# Exercise directions:
Using the material below, set down only the line containing "please notify me!" and the lines after it, unchanged.

# Excerpted data:
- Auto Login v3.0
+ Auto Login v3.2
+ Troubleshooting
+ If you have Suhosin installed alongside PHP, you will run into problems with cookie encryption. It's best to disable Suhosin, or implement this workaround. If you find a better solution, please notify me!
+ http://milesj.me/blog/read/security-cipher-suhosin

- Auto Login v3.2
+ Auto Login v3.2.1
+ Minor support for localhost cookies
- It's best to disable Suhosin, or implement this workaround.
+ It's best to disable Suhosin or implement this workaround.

# Task answer:
+ If you have Suhosin installed alongside PHP, you will run into problems with cookie encryption. It's best to disable Suhosin, or implement this workaround. If you find a better solution, please notify me!
+ http://milesj.me/blog/read/security-cipher-suhosin

- Auto Login v3.2
+ Auto Login v3.2.1
+ Minor support for localhost cookies
- It's best to disable Suhosin, or implement this workaround.
+ It's best to disable Suhosin or implement this workaround.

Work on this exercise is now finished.